While transphobes got more hateful, I became more freckly
Written weeks after the conference Transgender: Intersectional/International
There's nothing good to say, even the films I enjoyed watching this past week, Midsommar and Apollo 11, I've lost the Sunday will to write. Perhaps Brexit Britain will become like the village cult in Midsommar, burning living effigies while everyone's on drugs. Maybe the E.U. is the Apollo space project. Those Apollo words: We come in peace, for all Mankind. The E.U. was built on the ruins of a devastated post-war Europe. Let's build something beautiful together. Let's remember what's important, come together, and build.

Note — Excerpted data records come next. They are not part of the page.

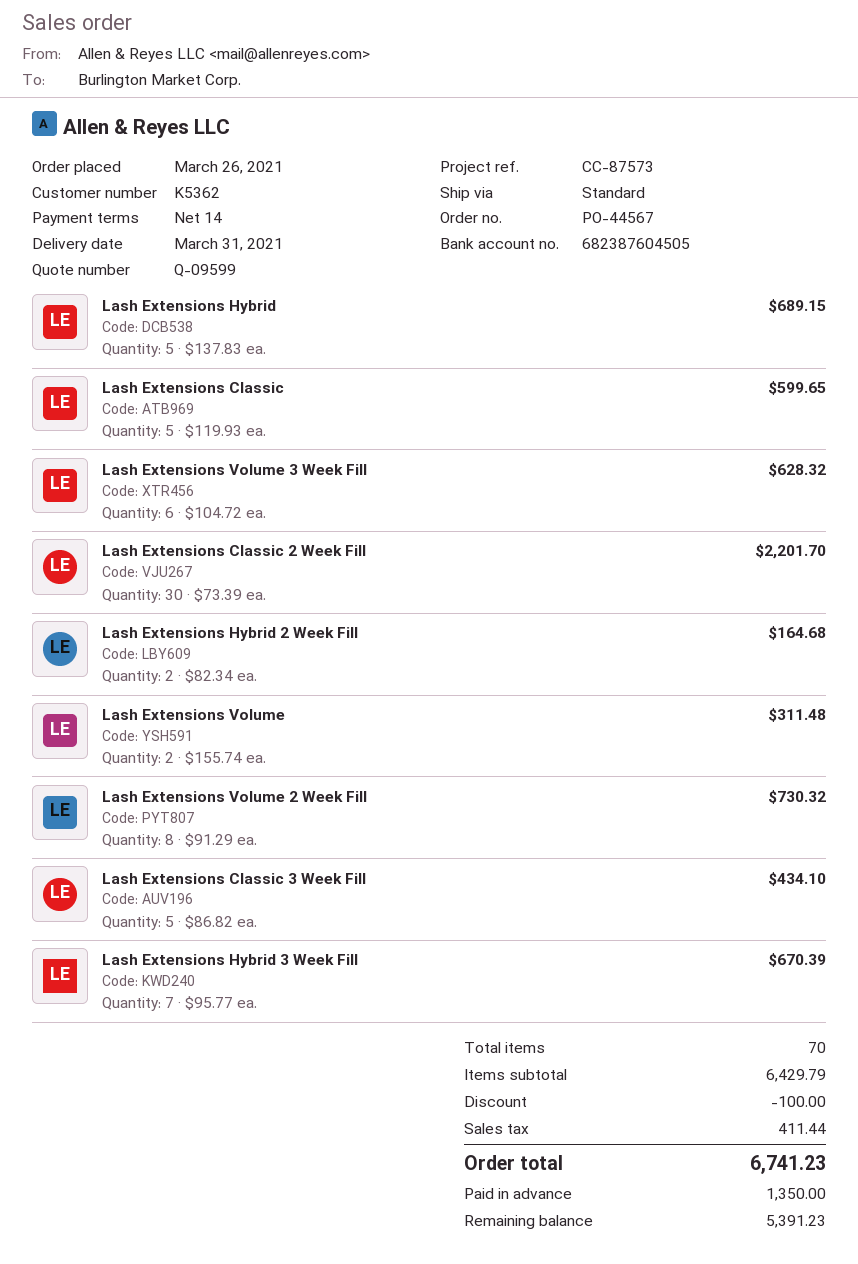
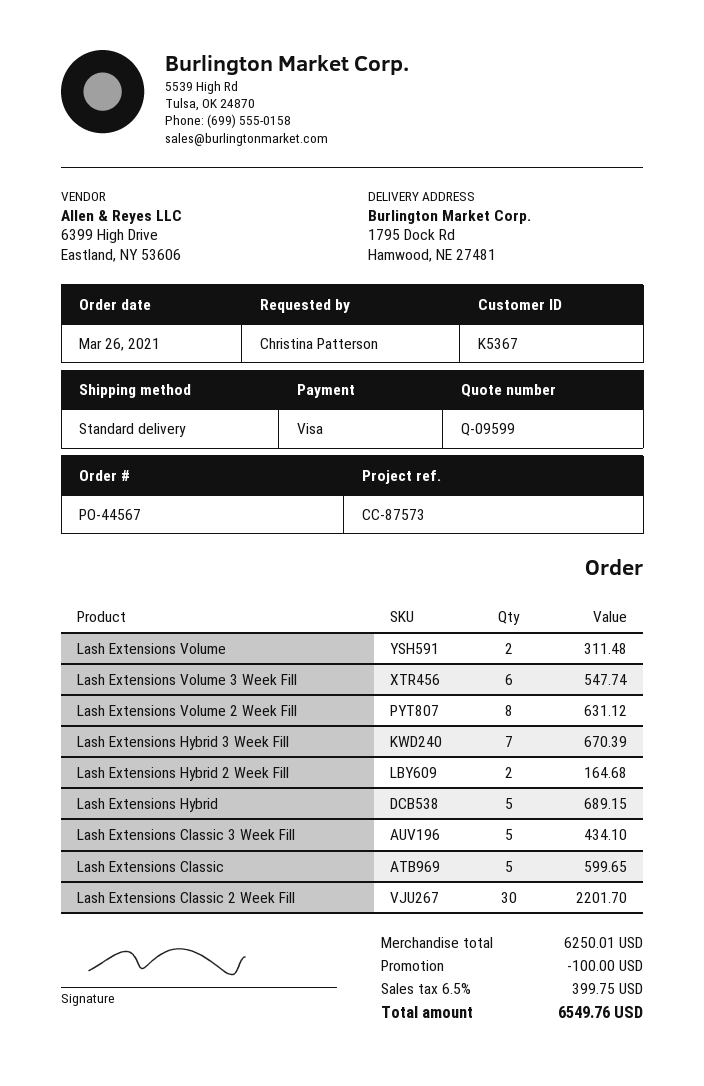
customer number: K5362 -> K5367
Lash Extensions Volume 3 Week Fill: 6 for 628.32 -> 6 for 547.74
Lash Extensions Volume 2 Week Fill: 8 for 730.32 -> 8 for 631.12
subtotal: 6429.79 -> 6250.01
tax: 411.44 -> 399.75
total: 6741.23 -> 6549.76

I walked in sunshine this past week and got freckly. In the evenings, I sometimes made the mistake of looking on my twitter feed and then got sad. The sadness went away, the freckles stayed. I've decided to stay away from Twitter for a while, just a decade or two. Walking in the sun leaves a much healthier legacy.
I increasingly don't want to look at emails or twitter. I would love to get in a car and drive far away. These are strange sentiments for a cold cyborg. Can cyborgs have freckles? Do they feel the warmth of the sun against their skin? Do cyborgs want to climb into a car and head off far away? I wonder if cyborgs look at social media with indifference. We'll know a cyborg's truly alive when it looks up from social media and wants to kill itself.
I've been reading about cyberpunk, the genre but also the philosophy that spawned from it (or did the philosophy spawn the genre, I'm not sure). For the uninitiated, cyberpunk includes productions like Blade Runner, the anime film Ghost in the Shell, and The Matrix, dealing with imaginings about clones, cyborgs, cyberspace and virtual reality. As someone running away from social media like Twitter, I have developed feelings about what the technology does to people. Kevin Robins says we submerge ourselves on social media and the Internet as if we could simply transcend the frustrating and disappointing imperfection of the here and now. Robins goes on to say that the Techno-community is an anti-political ideal, because a social system is only viable if it can create a certain disorder, if it can admit a certain level of uncertainty, if it can tolerate a certain level of fear. I think, based on recent experience, that I agree. I want to live in a world where people can disagree with each other and more importantly get things wrong, as long as it's respectful. I'm not talking tolerating Trump, Farage, or Boris. But to each other, strangers in a room, on a street, a train platform maybe. Of course this privileges those already occupying positions of power and normality, but there's something exhausting about walking on eggshells, suffering a constant paranoia you might say or do the wrong thing and be accused of bad intentions. This isn't to say that we're not all capable of growth and evolution, but as a teacher, I believe the first rule of pedagogy is that people only learn when they've made mistakes.
Anyway, last night I lay on my bed reading, while listening to bootlegs of Pink Floyd at their late-sixties, early-seventies peak. Their words, Strangers passing in the street, by chance two separate glances meet, and I am you, and what you see is me. With the world seemingly falling apart around me in a love affair with enmity and selfishness, and me staying away from social media and too much news, it's like I'm in a trance, in a cosmic, pastoral Pink Floyd song, startle me and I might just disappear.